Real Junk Food Project which is run by a UK based organization has opened its first warehouse in Leeds. The warehouse acts as a food waste supermarket so that the underprivileged can take food which would otherwise have been thrown in the bin.
Humans have a food waste problem; every year, about one third of the food we plan to devour ends up thrown away and supermarkets are among the worst offenders. The Environment Food and Rural Affairs Committee has launched an analysis into the introduction of food waste laws following research which showed that eight million tons of food is wasted after production in the UK. Research showed that 60 per cent of these wastes could be avoided; an equivalent of £16 billion of food a year.
Other countries have already implemented the law to reduce food waste. In France, where it is against the law for supermarkets to dump excess food, retailers redistribute 100,000 tons to charity.

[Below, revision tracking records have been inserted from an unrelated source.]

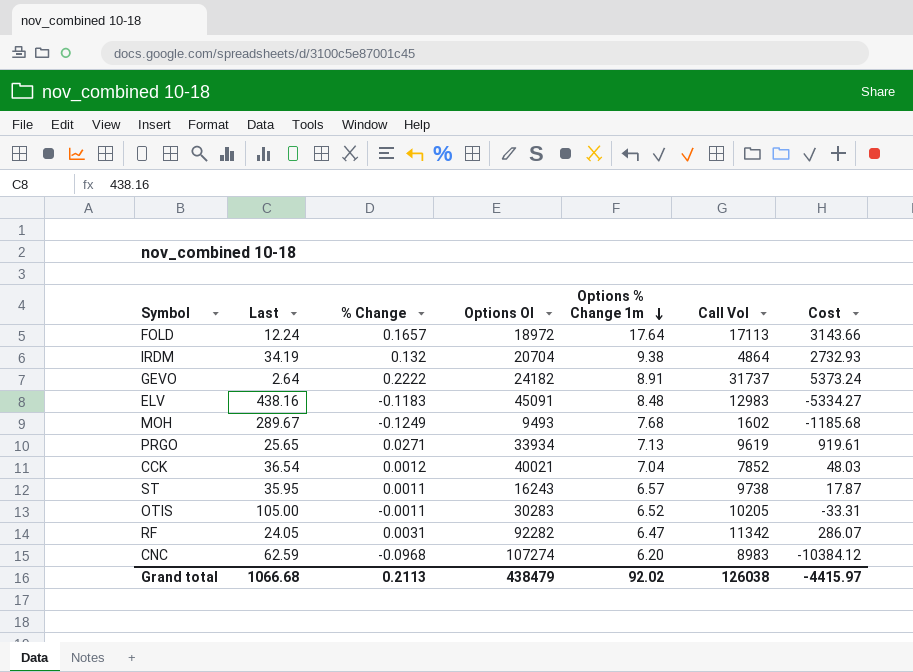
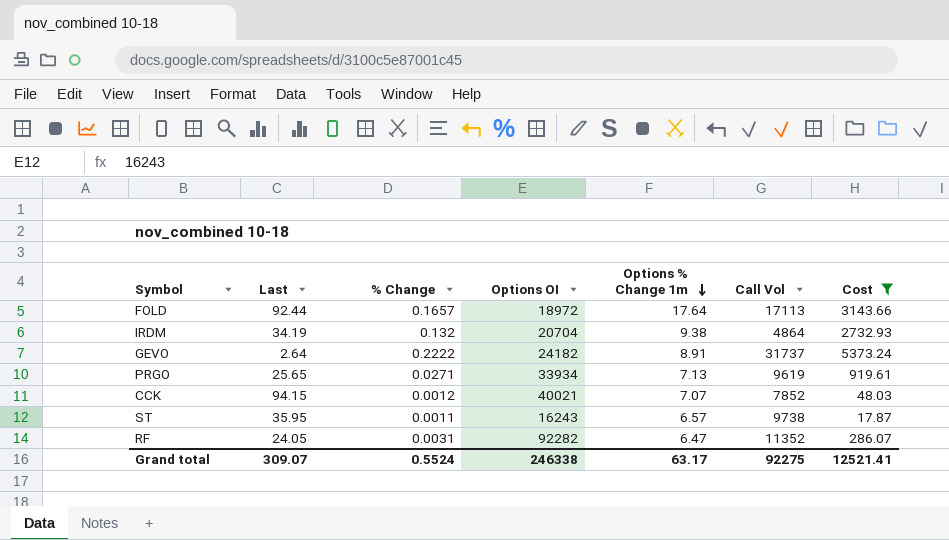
filter: none -> Cost >= 17.87
FOLD | Last: 12.24 -> 92.44
CCK | Last: 36.54 -> 94.15
CCK | Options % Change 1m: 7.04 -> 7.07
RF | Call Vol: 11342 -> 11352
Grand total | Last: 1066.68 -> 309.07
Grand total | % Change: 0.2113 -> 0.5524
Grand total | Options OI: 438479 -> 246338
Grand total | Options % Change 1m: 92.02 -> 63.17
Grand total | Call Vol: 126038 -> 92275
Grand total | Cost: -4415.97 -> 12521.41

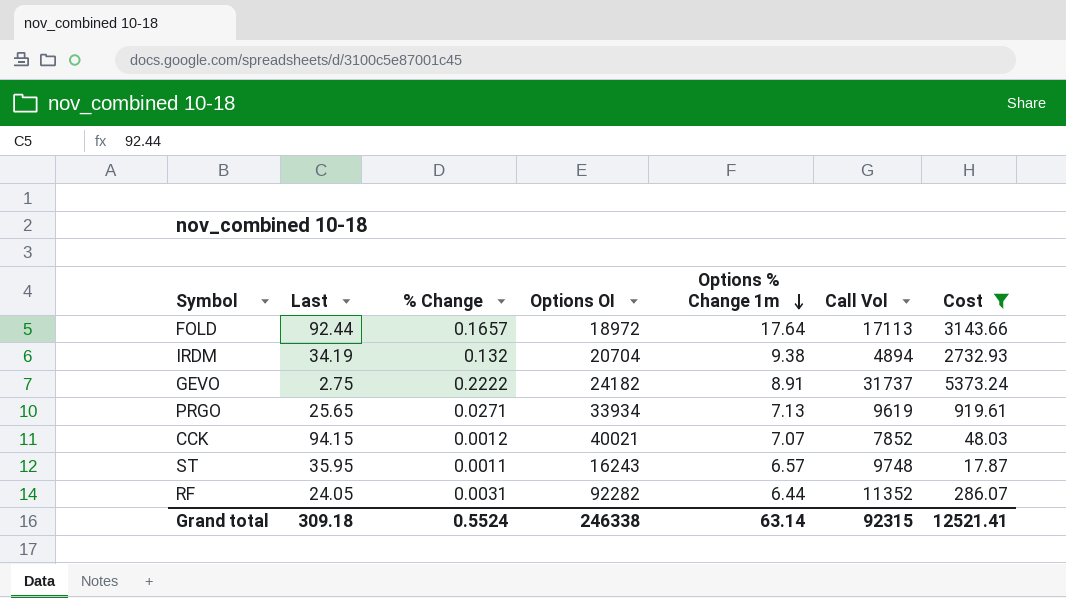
IRDM | Call Vol: 4864 -> 4894
GEVO | Last: 2.64 -> 2.75
ST | Call Vol: 9738 -> 9748
RF | Options % Change 1m: 6.47 -> 6.44
Grand total | Last: 309.07 -> 309.18
Grand total | Options % Change 1m: 63.17 -> 63.14
Grand total | Call Vol: 92275 -> 92315

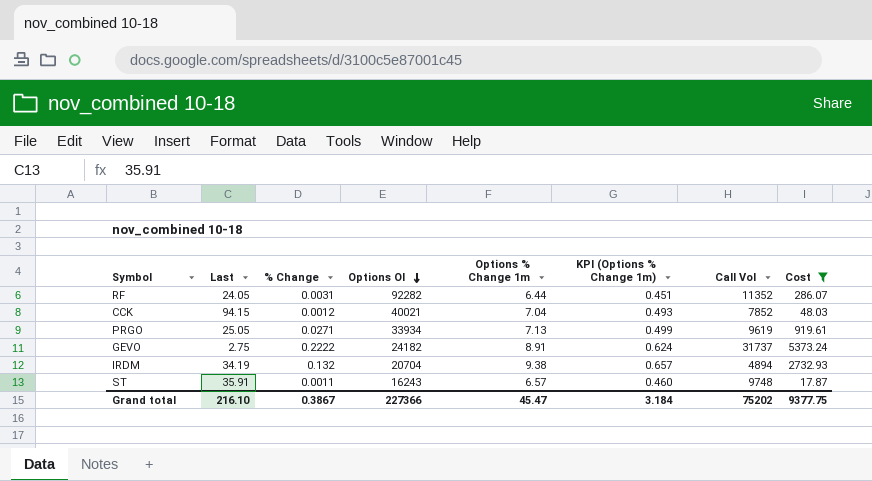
row order: Options % Change 1m descending -> Options OI descending
column KPI (Options % Change 1m) | formula: none -> [Options % Change 1m] * 0.07
row FOLD: 92.44 | 0.1657 | 18972 | 17.64 | 17113 | 3143.66 -> none
CCK | Options % Change 1m: 7.07 -> 7.04
PRGO | Last: 25.65 -> 25.05
ST | Last: 35.95 -> 35.91
Grand total | Last: 309.18 -> 216.10
Grand total | % Change: 0.5524 -> 0.3867
Grand total | Options OI: 246338 -> 227366
Grand total | Options % Change 1m: 63.14 -> 45.47
Grand total | Call Vol: 92315 -> 75202
Grand total | Cost: 12521.41 -> 9377.75

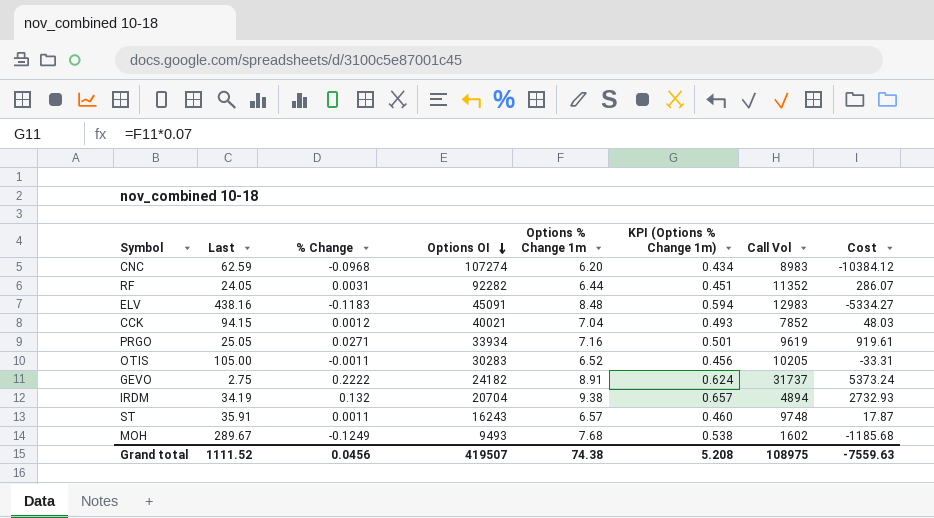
filter: Cost >= 17.87 -> none
PRGO | Options % Change 1m: 7.13 -> 7.16
PRGO | KPI (Options % Change 1m): 0.499 -> 0.501
Grand total | Last: 216.10 -> 1111.52
Grand total | % Change: 0.3867 -> 0.0456
Grand total | Options OI: 227366 -> 419507
Grand total | Options % Change 1m: 45.47 -> 74.38
Grand total | KPI (Options % Change 1m): 3.184 -> 5.208
Grand total | Call Vol: 75202 -> 108975
Grand total | Cost: 9377.75 -> -7559.63

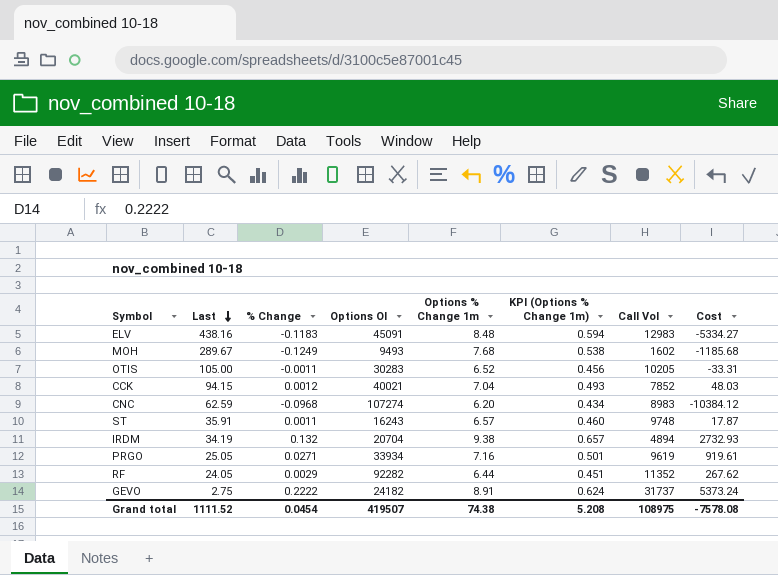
row order: Options OI descending -> Last descending
RF | % Change: 0.0031 -> 0.0029
RF | Cost: 286.07 -> 267.62
Grand total | % Change: 0.0456 -> 0.0454
Grand total | Cost: -7559.63 -> -7578.08

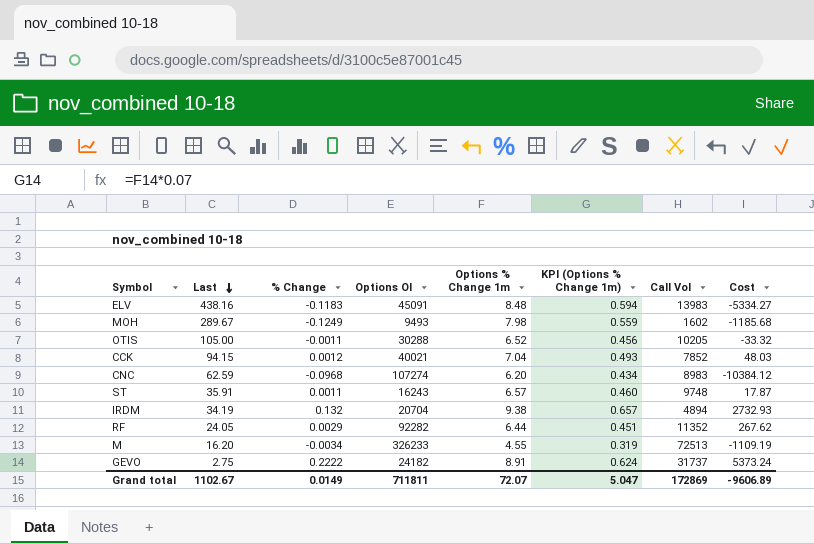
row PRGO: 25.05 | 0.0271 | 33934 | 7.16 | 0.501 | 9619 | 919.61 -> none
ELV | Call Vol: 12983 -> 13983
MOH | Options % Change 1m: 7.68 -> 7.98
MOH | KPI (Options % Change 1m): 0.538 -> 0.559
OTIS | Options OI: 30283 -> 30288
OTIS | Cost: -33.31 -> -33.32
row M: none -> 16.20 | -0.0034 | 326233 | 4.55 | 0.319 | 72513 | -1109.19
Grand total | Last: 1111.52 -> 1102.67
Grand total | % Change: 0.0454 -> 0.0149
Grand total | Options OI: 419507 -> 711811
Grand total | Options % Change 1m: 74.38 -> 72.07
Grand total | KPI (Options % Change 1m): 5.208 -> 5.047
Grand total | Call Vol: 108975 -> 172869
Grand total | Cost: -7578.08 -> -9606.89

The new UK waste supermarket has deals with other supermarkets including Sainsbury’s, Morrisons and Ocado, and also works with local allotments, cafes, restaurants, food banks and caterers. Operations manager Keith Annal said supermarkets “make so much food” and then they give out so much”. The supermarket urges its customers to pay whichever way they can. This means that customers can pay either with money, volunteering their time for the project, or pay nothing at all.
Although the food may be out-of-date, it is perfectly safe to eat. “We intercept food that is past its expiration date and use our own finding on whether we believe the food is fit for consumption or not, by smelling it, tasting it and visually checking it. We do not turn food away simply because it has ‘expired’, but we will never serve food that we believe is unfit for human consumption. They also have Marks & Spencer cakes, and other luxury goods such as posh crisps, grapes, tomatoes, jars of olives and Ferrero Rocher chocolates in the shelves.
With this fit, the Warehouse is seemingly the first supermarket of its kind in the UK, but, similar food waste projects have been launched elsewhere on the continent: In March, Denmark welcomed a grocery store chain that sells “expired” food exclusively.